To attest SCONE CAS, we define two environment variables (see details): $SCONE_CAS_ADDR
and $CAS_MRENCLAVE
. We can then attest CAS with the SCONE CLI running on a trusted computer. Alternatively, you can attest with the CLI running inside of an enclave.
scone cas attest $SCONE_CAS_ADDR $CAS_MRENCLAVE
If the attestation is successful, the SCONE CLI stores the certificate of the attested SCONE CAS in a sealed file on your local computer. Whenever the CLI connects to this SCONE CAS again, it will ensure with TLS that it talks to the same CAS.
Next, we need to create a session, for MariaDB and a second policy for the MariaDB clients. We provide some default session templates that can be customized to your needs.
Each session has a unique name. We generate unique session names for the database which we store in environment variable $DBSESSION
. For the MariaDB client, we store a unique session name in environment variable DBCLIENT
.
export DBSESSION="MariaDBSession-$RANDOM"
export DBCLIENT="MariaDBClientSession-$RANDOM"

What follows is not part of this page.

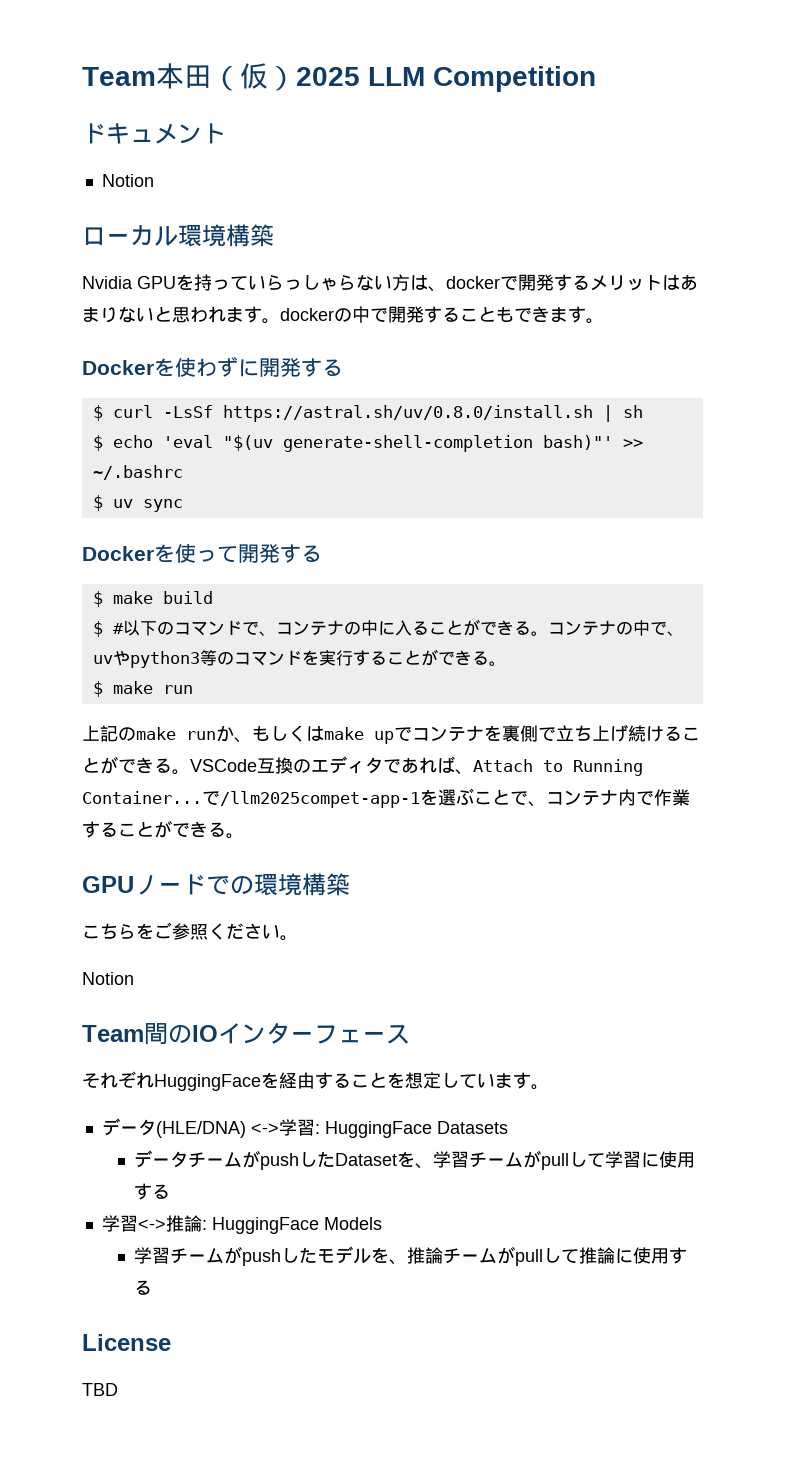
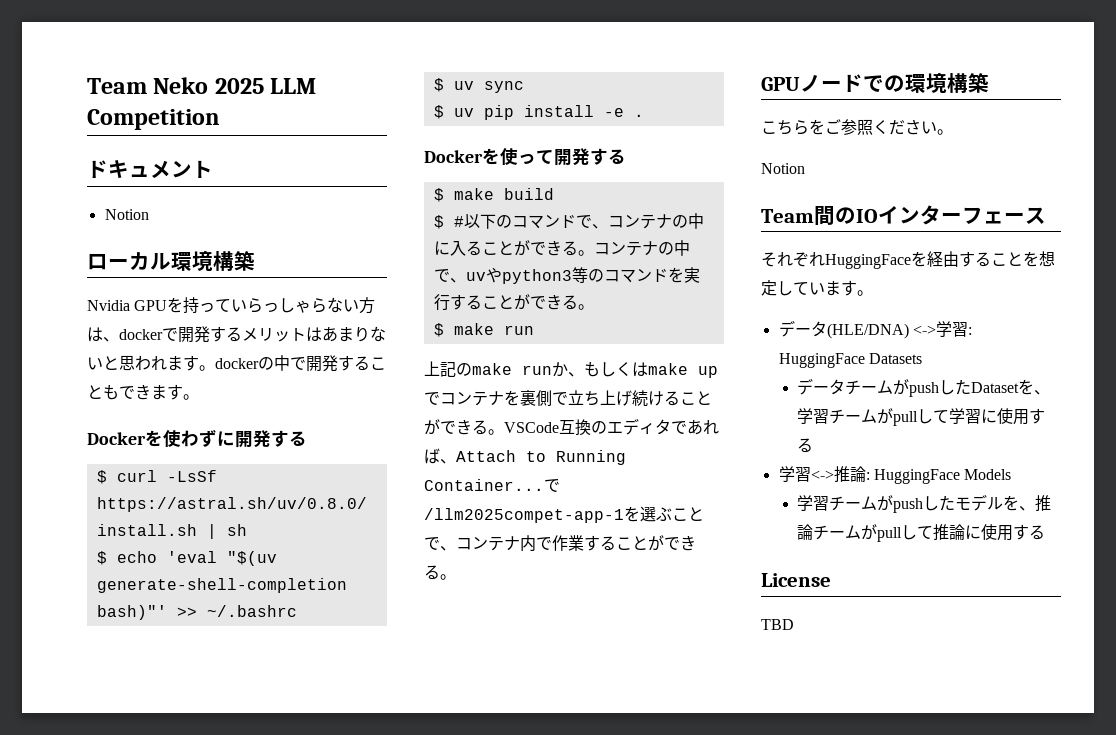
- Team本田（仮）2025 LLM Competition
+ Team Neko 2025 LLM Competition
+ $ uv pip install -e .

We limit the execution of our database to the nodes of our Kubernetes cluster (see platforms ):
export PLATFORMS=$(get_platform_ids)
We can now create two sessions - with templates that we provide:
- one for the database, and
- one for the clients that are permitted to connect to this MariaDB instance:
scone session create --name=$DBCLIENT --use-env scone-templates/mariadb/dbclient.yml
scone session create --name=$DBSESSION --use-env scone-templates/mariadb/dbsession.yml
The MariaDB session template will give session $DBCLIENT
access to the MariaDB CA certificate - which is created as part of $DBSESSION
- to ensure that the MariDB clients can authenticate this MariaDB instance.
Deploying MariaDB
The sconeapps/mariadb
chart will deploy MariaDB in an enclave. We set the session in which we want to run this MariaDB as follows:
helm install mariadb sconeapps/mariadb --set scone.attestation.config_id=$DBSESSION
This starts MariaDB inside of an enclave in the default Kubernetes namespace. Its security policy $DBSESSION
creates client certificates, exports these to the client policy $DBCLIENT
and the client policy $DBCLIENT
imports these client certificates. This gives the clients the right to connect to this MariaDB instance.
Attestation
The attestation of MariaDB is performed implicitly whenever an authorized MariaDB client connects to MariaDB (i.e, a client that has a valid client certificate issued by $DBSESSION
):
-
MariaDB instance only receives its certificate and secrets from SCONE CAS if it satisfies the conditions in its policy
$DBSESSIONS
-
a MariaDB client gets authorized, i.e., receives a MariaDB client certificate, if it satisfies the condition stated in its policy
$DBCLIENT
. It also receives the CA certificate of MaraDB's certificate: This CA certificate only signs certificates if the service - in this case MariaDB - satisfies all its security properties. -
when an authorized MariaDB client connects to MariaDB, TLS will ensure that both the client as well as the MariaDB instance satisfy their respective security policies.